Adicionando uma pitada macabra nessa salada golpista, o Brasil atingiu ontem 318 mil vidas perdidas, das quais 3.680 em 24 horas. A pá de cal nesse devaneio bolsonarista foi jogada por ninguém menos que o vice-presidente da República, general Hamilton Mourão. Com todas as letras e assinando embaixo, ele afirmou que não há chance de ruptura, fincando no bolo da democracia a cereja que faltava para sua consolidação: “Zero. Pode botar quem quiser, não tem ruptura institucional. As Forças Armadas se pautam pela legalidade, sempre”. Como militar reformado, em menos de 48 horas o presidente passou de sonhador com o poder perpétuo a principal investidor do arbítrio. Para isso, quebrou a hierarquia por conta do autogolpe e acabou acusado pela oposição e até por integrantes do Centrão de flertar com o autoritarismo ao autorizar a sequência do projeto que cria o “estado de mobilização nacional”.

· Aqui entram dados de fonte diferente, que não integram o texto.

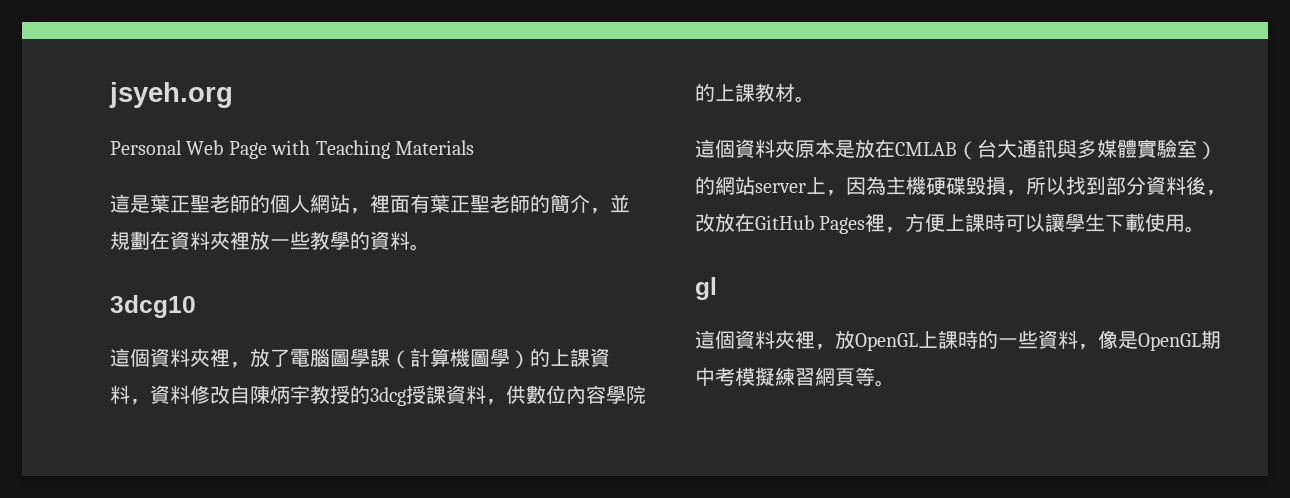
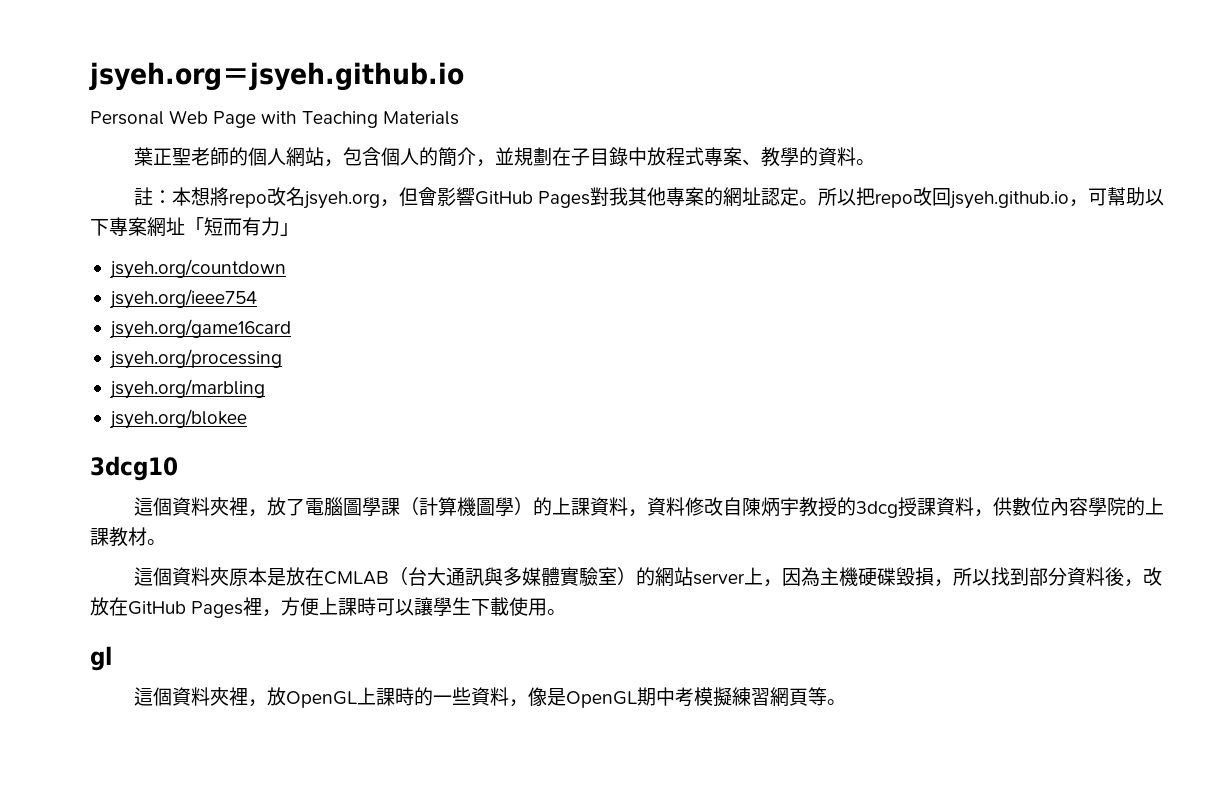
- jsyeh.org
+ jsyeh.org＝jsyeh.github.io
- 這是葉正聖老師的個人網站，裡面有葉正聖老師的簡介，並規劃在資料夾裡放一些教學的資料。
+ 葉正聖老師的個人網站，包含個人的簡介，並規劃在子目錄中放程式專案、教學的資料。
+ 註：本想將repo改名jsyeh.org，但會影響GitHub Pages對我其他專案的網址認定。所以把repo改回jsyeh.github.io，可幫助以下專案網址「短而有力」
+ jsyeh.org/countdown
+ jsyeh.org/ieee754
+ jsyeh.org/game16card
+ jsyeh.org/processing
+ jsyeh.org/marbling
+ jsyeh.org/blokee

Na prática, a decretação da mobilização tiraria força dos governos locais, na medida em que daria ao presidente da República poderes de guerra, inclusive para requisitar bens e serviços públicos, além controlar as polícias estaduais. Com a mesma rapidez da apresentação, a proposta foi rejeitada pela maioria do Colégio de Líderes da Câmara. Ao absorver prerrogativas de governadores preocupados com vidas, certamente a primeira iniciativa presidencial seria anular as medidas de restrições impostas para conter a Covid-19, isto é, o mesmo que recuperar a economia com milhares de mortes. Refém do Centrão, cujas metas sempre foram cargos e recursos públicos à disposição, Bolsonaro tem de alimentar essas bocas sedentas, sob pena de perder o leme da governabilidade e ficar à deriva se faltar dinheiro para garantir o sedentarismo dos centristas.

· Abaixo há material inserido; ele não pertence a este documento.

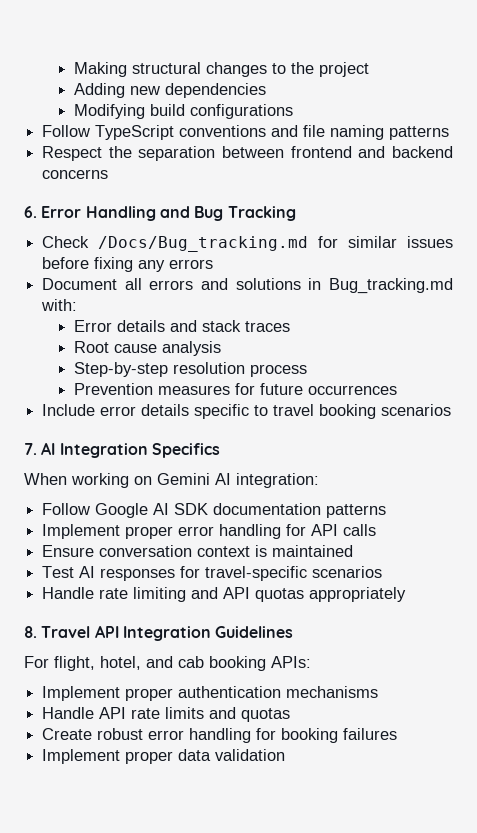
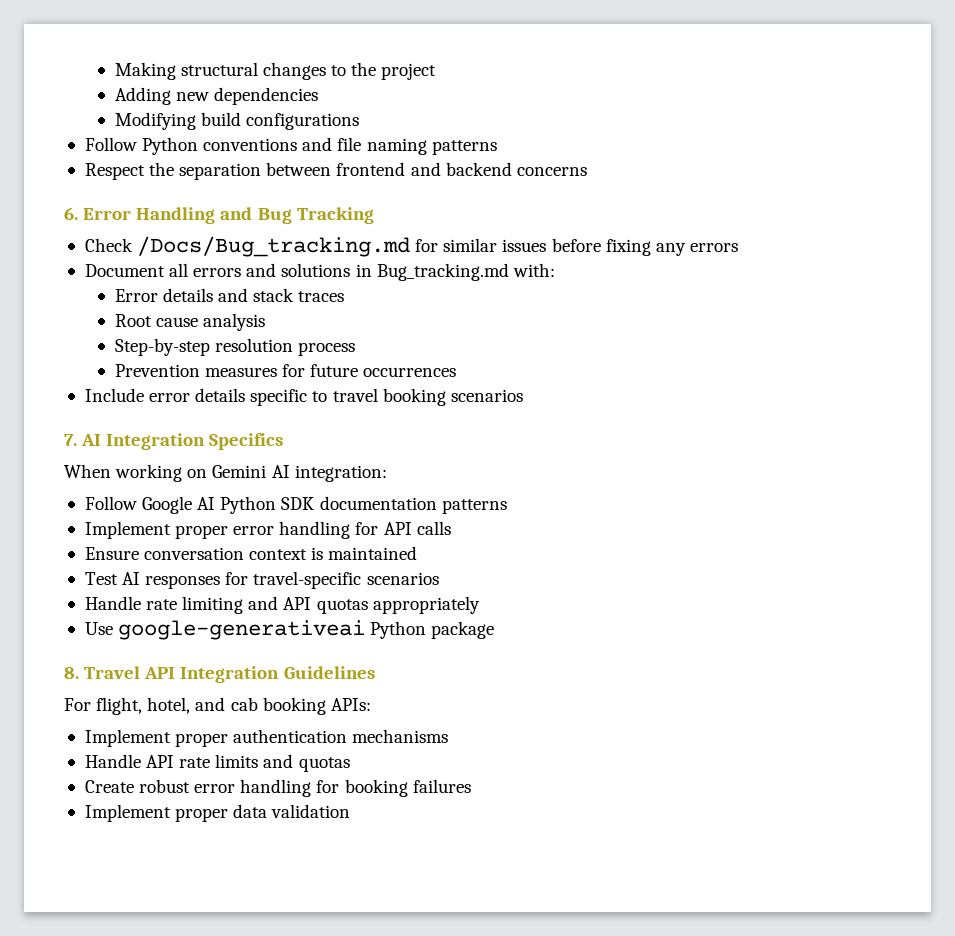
- Follow TypeScript conventions and file naming patterns
+ Follow Python conventions and file naming patterns
- Follow Google AI SDK documentation patterns
+ Follow Google AI Python SDK documentation patterns
+ Use google-generativeai Python package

Com relação à possibilidade de golpe, o recado das Forças Armadas foi dado: delirium tremens tem limites. Ou, se preferirem, devagar com o andor que o santo é de barro. Vale fazer um paralelo com o movimento de 31 de março de 1964, denominado pelos militares de Revolução. Há 57 anos, até prova em contrário, os generais, brigadeiros e almirantes receberam apoio de expressiva parte da sociedade, da Igreja, de empresários e da comunidade internacional, liderada pelos Estados Unidos do democrata Lyndon B. Johnson, reeleito em novembro daquele ano com 61% dos votos populares. Parafraseando um experimentado e premiado jornalista (também ex-deputado federal), não há termo de comparação com os dias e com o governo de hoje. Segundo ele, se alguém teimar em comparar até um bêbado pode virar equilibrista.